Vous êtes dans une chambre d’hôte, il pleut, il y a trois livres sur une étagère, deux polars industriels et un autre. Vous le prenez. Ou en tapant distraitement sur la télécommande vous tombez sur un film noir-et-blanc. Autant voir celui-là. Ou les pieds en compote au Louvre, vous vous asseyez devant un bas-relief assyrien – ou syrien ? Et soudain, vous voilà intrigué, puis saisi par le sentiment que cette œuvre-là vous aura changé le regard sur la vie.
A Vancouver, je voulais « du théâtre » pour l’escale anglophone du Vase des Arts. « Billy Elliot » en comédie musicale ? Non. A côté, le Pacific Theatre aménagé dans une partie d’une église anglicane proposait « Wit ». Bon.
Vivian et Susie bavardent, chacune avec une sucette.
Sur scène, un lit d’hôpital. Une femme y meurt d’un cancer des ovaires. Elle revient sur sa vie, sa maladie, en se levant chaque fois pour raconter et jouer. « Je vais mourir à la fin. Ils m’ont donné 1h50… » Un premier frémissement d’intérêt : du macabre intelligent donc. Elle est au stade 4 du cancer. « Et le 5e stade ? » demande-t-elle au médecin. « Il n’y a pas de stade 5. »
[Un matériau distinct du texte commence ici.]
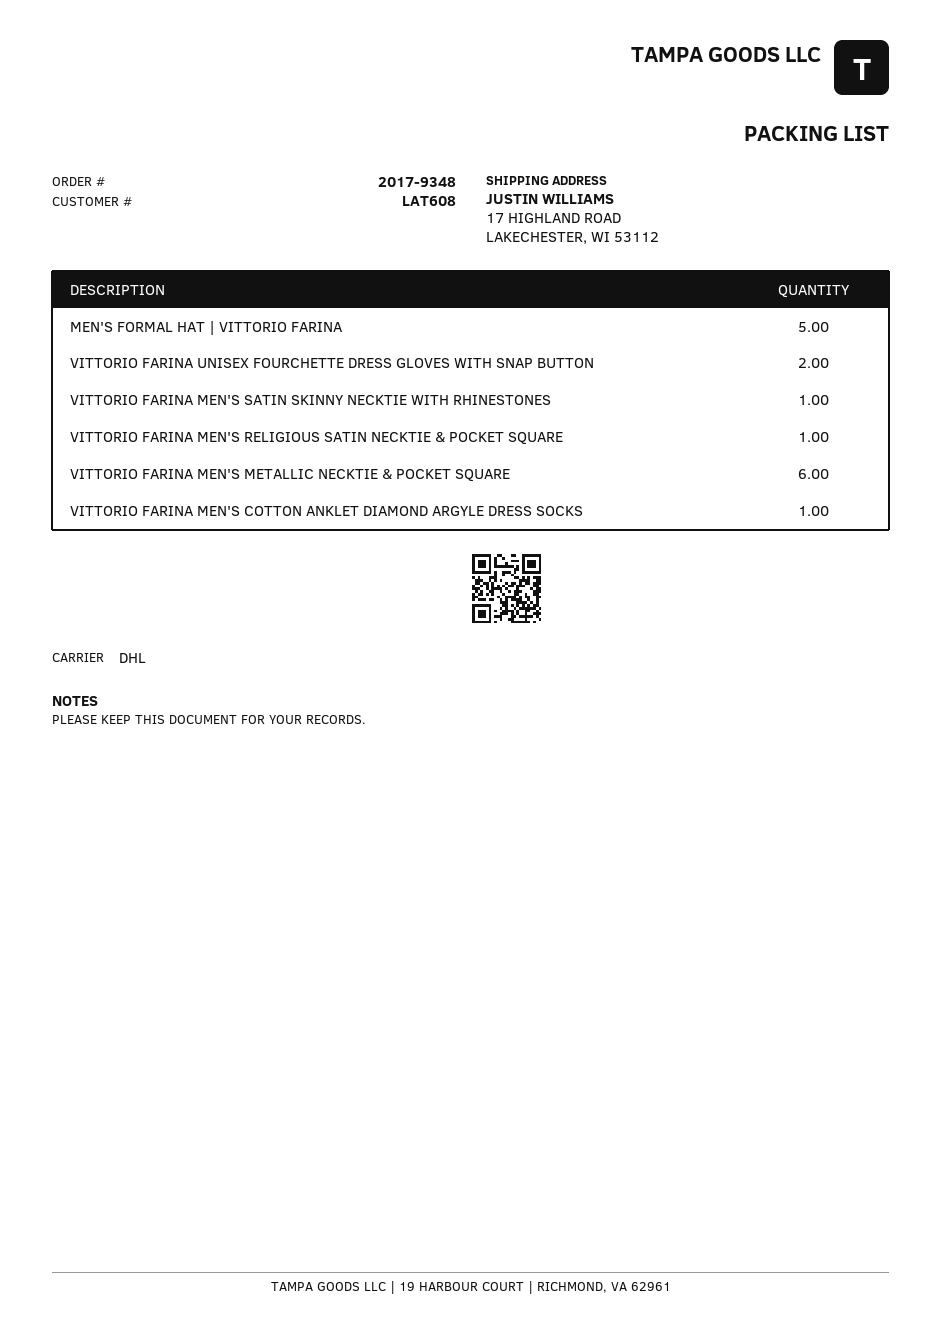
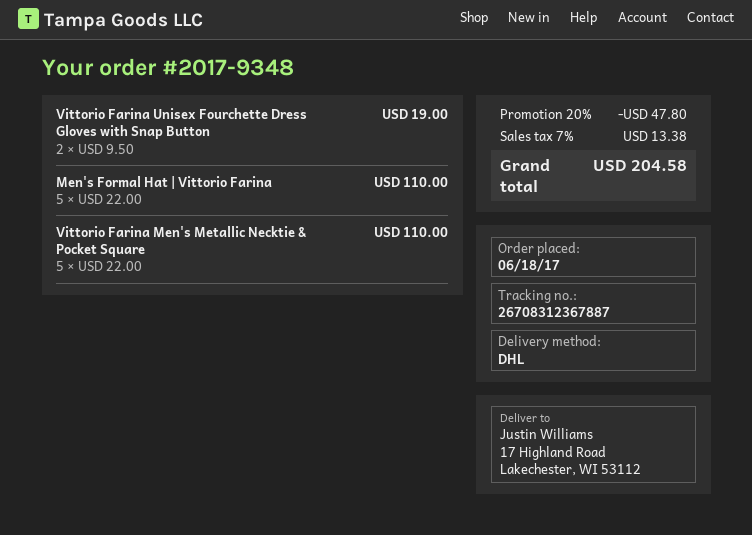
VITTORIO FARINA MEN'S SATIN SKINNY NECKTIE WITH RHINESTONES: 1 -> none
VITTORIO FARINA MEN'S RELIGIOUS SATIN NECKTIE & POCKET SQUARE: 1 -> none
VITTORIO FARINA MEN'S METALLIC NECKTIE & POCKET SQUARE: 6 -> 5
VITTORIO FARINA MEN'S COTTON ANKLET DIAMOND ARGYLE DRESS SOCKS: 1 -> none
Vivian Bearing (Katharine Venour) est universitaire, spécialiste de John Donne. Ce poète anglais du 17e siècle était chef de file des « Métaphysiques », qui ont rompu avec la poésie lisse d’avant pour écrire des poèmes brillants pleins d’images inattendues, raisonnements paradoxaux et « wit » (traits d’esprit). Donne était obsédé par l’amour, la mort, Dieu. Vivian y a déployé sa rigueur intellectuelle, aux dépens de sa vie émotionnelle. La maladie fait brusquement de cette enseignante redoutée un objet plus qu’un sujet, soumise au personnel médical indifférent à tout sauf au cas médical qu’elle représente. Son quant à soi se fragilise. Seule l’infirmière Susie (Julie Casselman) la traite avec compassion. Sans perdre sa clarté intellectuelle, elle cède à cette chaleur.
La pièce est complexe (dans un échange après le spectacle l’universitaire Holly Nelson admit découvrir à chaque représentation de nouvelles couches). L’histoire est mise en contre-point constant à un sonnet religieux de Donne : « Ne t’enorgueillis point, ô Mort »(*). Vivian se débat entre la mort poétique et la mort clinique.